La luce del sole si rispecchiava debole sull’acqua cristallina di una piccola fontanella, illuminando le piccole  casette e le strade asfaltate che circondavano la cittadina di Trito.
Una normalissima mattinata autunnale tipica di quella zona. L’aria era fredda e gli alberi spogli, i giardini ricoperti da un colorito mantello di foglie che svolazzavano di tanto in tanto per via del vento.
Uno dei momenti più silenziosi della giornata, in cui tutti restavano accoccolati accanto alle rispettive famiglie nelle loro confortevoli case.
L’unico rumore era quello di passi, passi lenti e stanchi, e di un sassolino che rotolava chiassosamente sull’asfalto.
-Cosa strana la vita…- pensò un ragazzo dai capelli color pece. Gli occhi azzurri fissavano senza interesse la pietra che aveva appena calciato.
-Perché esistere, se tanto poi dovremmo andarcene tutti. Insomma, a cosa è servito faticare e lavorare se  ogni minima conquista sfuma come mai esistita.- un altro calcio, provocato dalle sue scarpe da ginnastica blu, fece riprendere a ruzzolare il piccolo oggetto.
-E perché dover poi rifare tutto da capo. È così… inutile.-
Jake era così, ogni tanto si perdeva in sé stesso, cominciando a farsi le domande più complicate che gli passavano nei meandri di quel suo contorto cervello. Da quando sua madre era mancata, quelle passeggiate mattutine erano l’unica cosa che lo rilassavano.
La strada era silenziosa, senza emozioni. Nessuno sguardo compassionevole, stupidi discorsi di pura formalità, o ancora voci silenziose che strisciavano vili tra le orecchie dei passanti.
No, nella strada nessuno ti guardava o diceva niente, a far compagnia c’era solo l’ostinato silenzio del vento.
-Chissà se esiste veramente… un Dio.-
Chiuse gli occhi, concedendosi un profondo sospiro.
L’aria che uscì dalla sua bocca condensò in una piccola nuvoletta bianca, che si dissolse subito dopo.
La mente cominciò a concentrarsi sul cielo, uniforme e grigio. Sarebbe stato bello dissolversi assieme a quella nuvola, diventando tutt'uno col vento. Scappare, uscire da quella gabbia di mondo ed essere finalmente liberi.
Per un attimo chiuse gli occhi, immaginandosi mentre pian piano si smembrava in piccole particelle invisibili. 
Un potente urlo lo distolse dai suoi pensieri, facendolo lievemente sobbalzare. 

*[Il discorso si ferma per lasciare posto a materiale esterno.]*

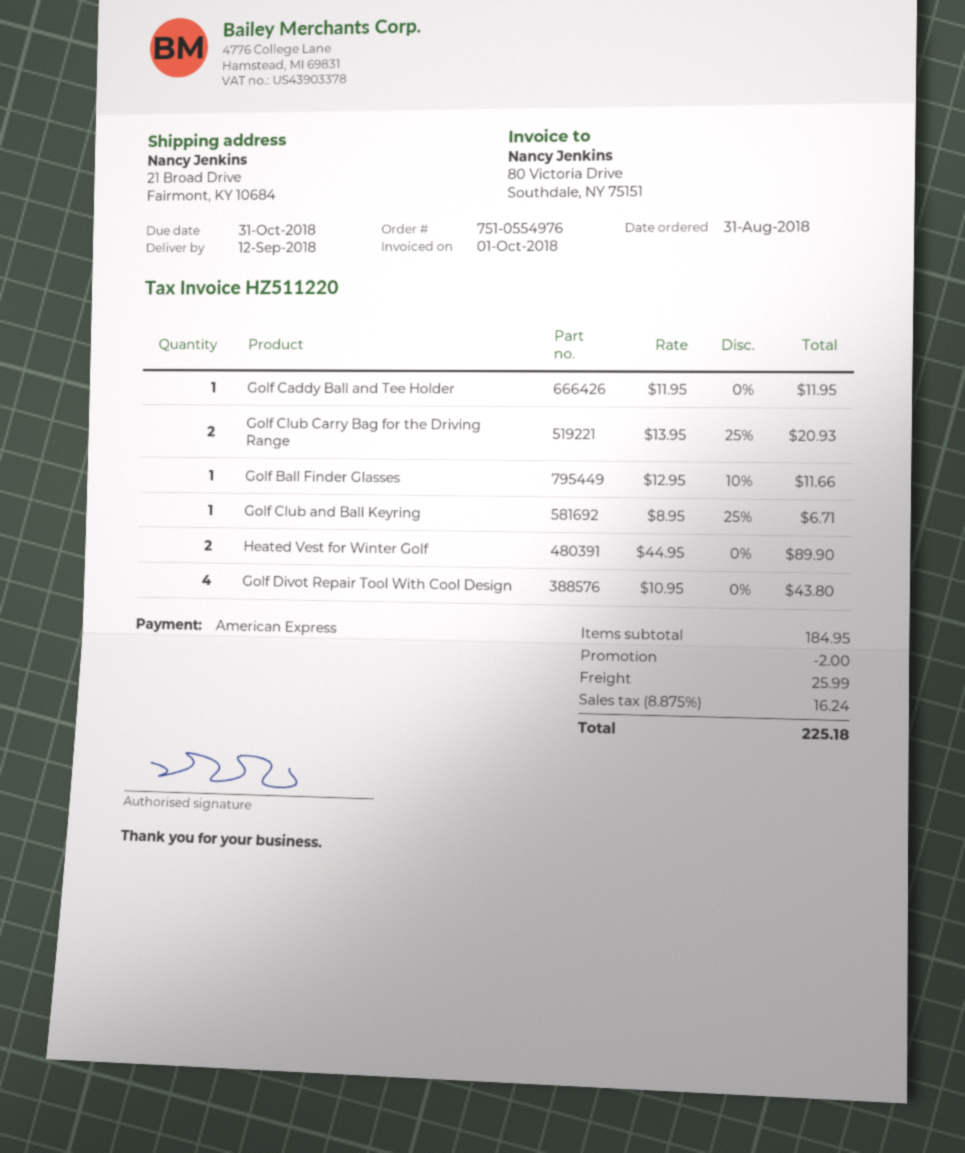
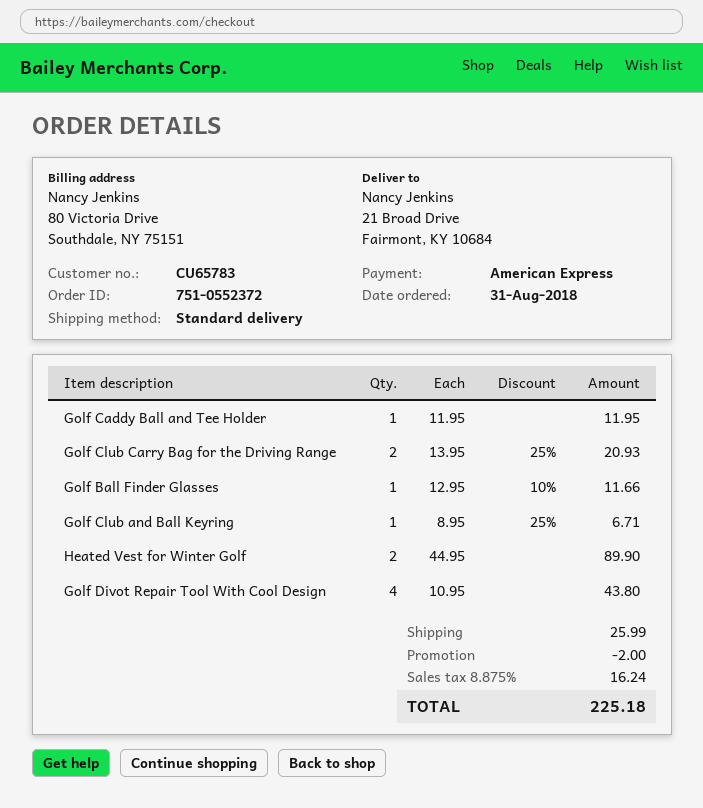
order number: 751-0554976 -> 751-0552372

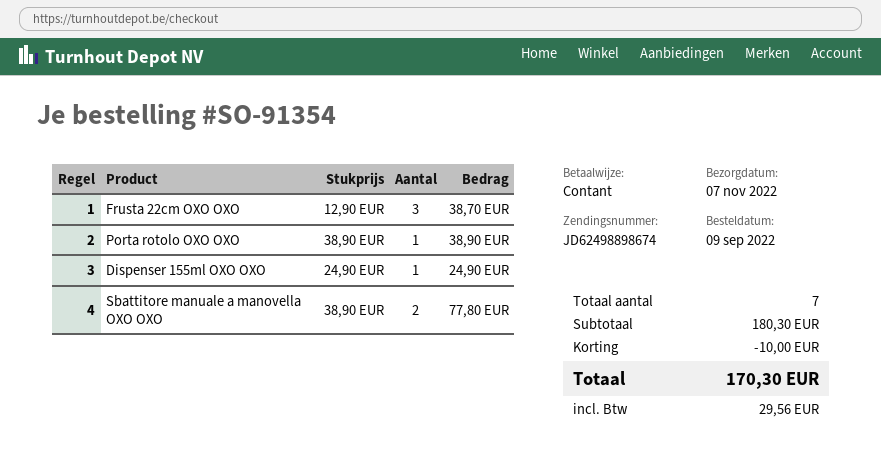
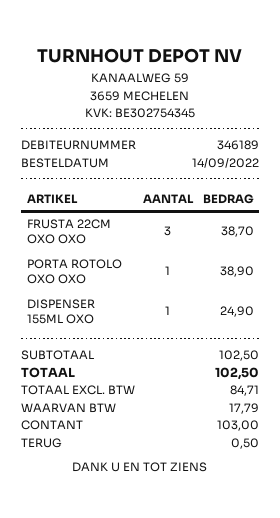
order date: 2022-09-09 -> 2022-09-14
Sbattitore manuale a manovella OXO OXO: 2 for 77.80 -> none
subtotal: 180.30 -> 102.50
discount: 10.00 -> none
tax: 29.56 -> 17.79
total: 170.30 -> 102.50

Dopo aver riaperto le palpebre, si guardò intorno in cerca della fonte del rumore.
Una casetta come le altre, piccola e di color ambrato. Un'abitazione che si confondeva facilmente col gruppo, non fosse per quelle grida disumane che ogni tanto si diffondevano nell'aria... ma lui sapeva bene chi c'era ad abitare quel posto, e al solo pensiero di chi avesse probabilmente provocato le grida, una risata gli scappò dalle labbra. 

 
-Brutto moccioso, vieni subito qui!- urlò la voce di un'infuriata diciassettenne dai capelli
spettinati. le ciocche rosse ricadevano disordinate sulle spalle, bagnate.

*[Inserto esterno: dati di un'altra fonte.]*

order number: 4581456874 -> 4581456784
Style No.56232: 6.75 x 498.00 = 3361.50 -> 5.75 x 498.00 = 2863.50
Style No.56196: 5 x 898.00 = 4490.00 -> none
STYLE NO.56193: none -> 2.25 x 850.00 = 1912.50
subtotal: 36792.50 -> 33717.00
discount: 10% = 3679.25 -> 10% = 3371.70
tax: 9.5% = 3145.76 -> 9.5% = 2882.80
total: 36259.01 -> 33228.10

Il fisico magro e di statura media era coperto solo da un lungo asciugamano bianco, che minacciava di cadere ad ogni più piccolo movimento. I piedi nudi, camminavano a passo veloce incuranti delle impronte bagnate che lasciavano sul liscio pavimento marrone.

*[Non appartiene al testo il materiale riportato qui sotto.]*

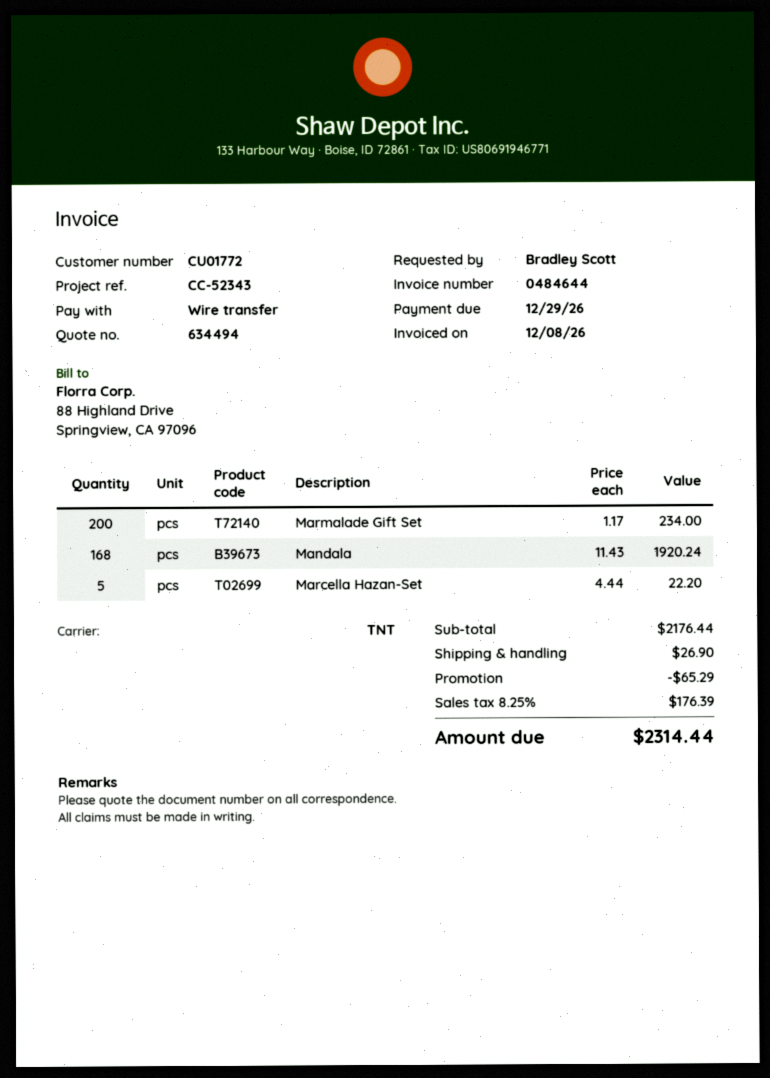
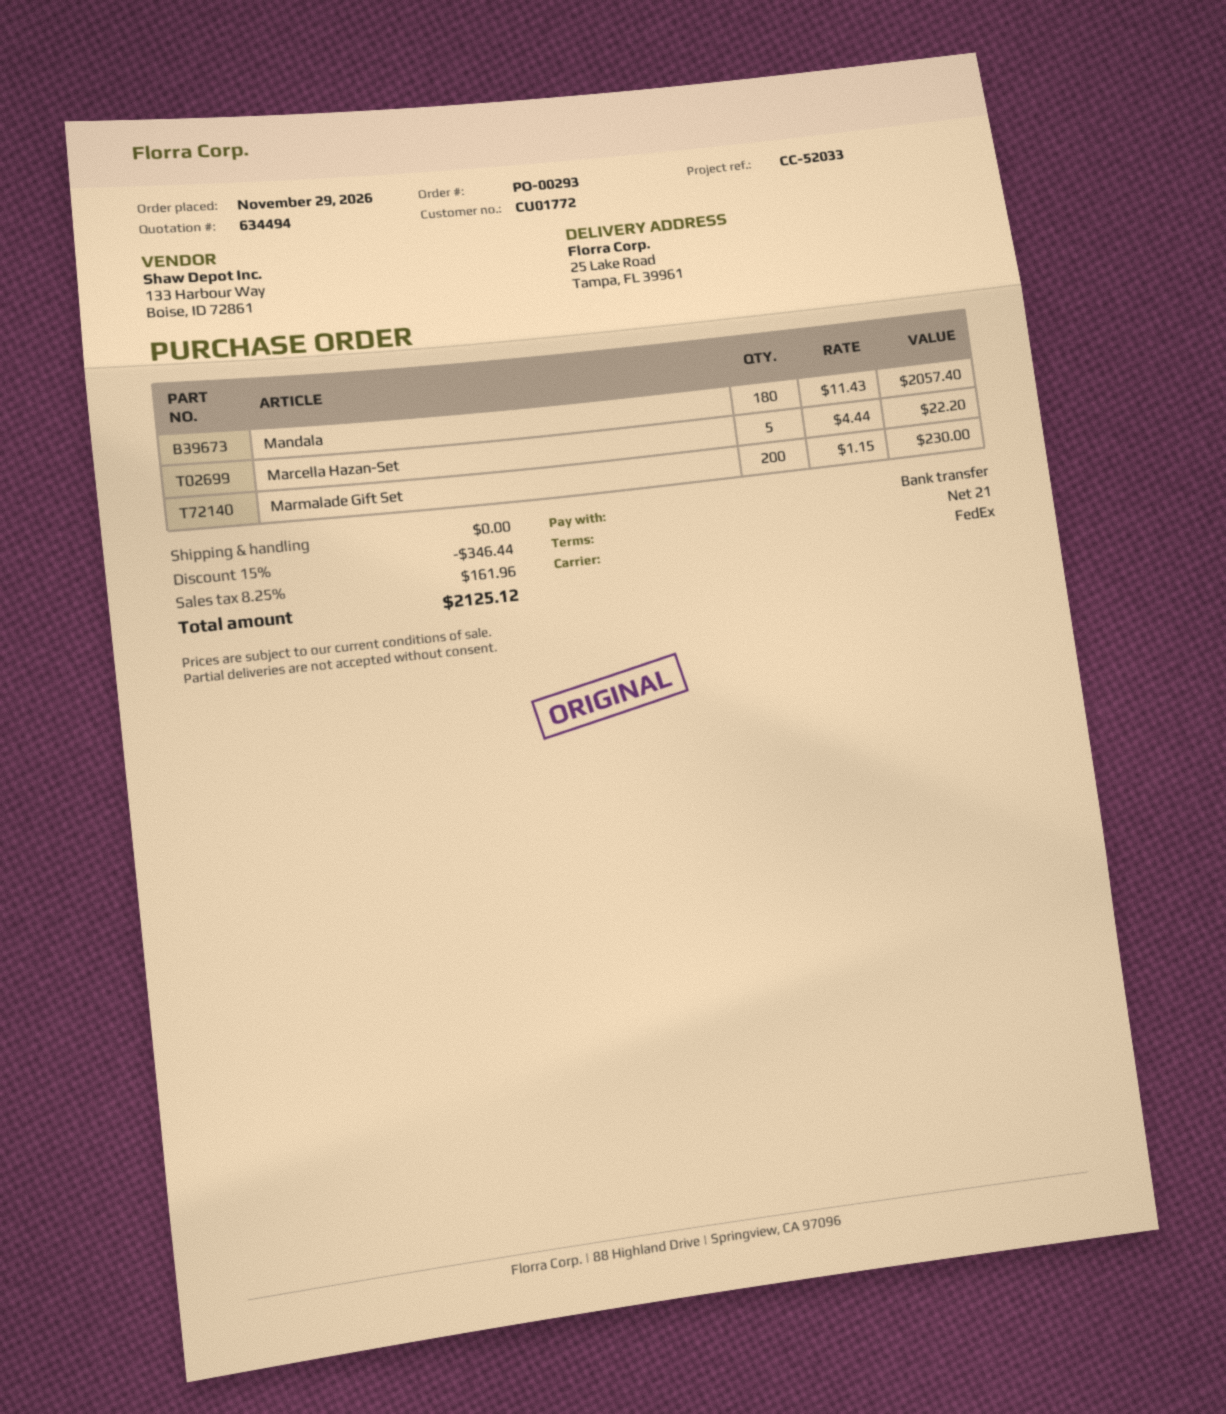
reference: CC-52343 -> CC-52033
shipping method: TNT -> FedEx
Marmalade Gift Set: 200 x 1.17 = 234.00 -> 200 x 1.15 = 230.00
Mandala: 168 x 11.43 = 1920.24 -> 180 x 11.43 = 2057.40
discount: 65.29 -> 346.44
shipping: 26.90 -> 0.00
tax: 8.25% = 176.39 -> 8.25% = 161.96
total: 2314.44 -> 2125.12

Alla fine del corridoio, un bimbo di appena otto anni sorrideva maligno, in mano una piastra per capelli.
-Nicolas! Se non ti fermi adesso, per te è finita!- continuò a minacciarlo, ma il ragazzino la guardava divertito. Lanciò un ultimo sguardo con i suoi luminosi occhi verdi alla sorella, prima di ricominciare a scappare in giro per la casa.  I capelli color miele erano sparati verso l’alto, tutti sporchi e sudati. In teoria se li sarebbe dovuti lavare il giorno stesso, levando via quel meraviglioso odore d’erba che tanto amava.
“Quanto tua sorella finisce di lavarsi, tocca a te.” gli aveva imposto la madre, era stato in quel momento che gli venne in mente la geniale idea di rubare la piastra alla ragazza. In questo modo lei non sarebbe mai potuta uscire dal bagno, e di conseguenza lui non ci sarebbe mai dovuto entrare.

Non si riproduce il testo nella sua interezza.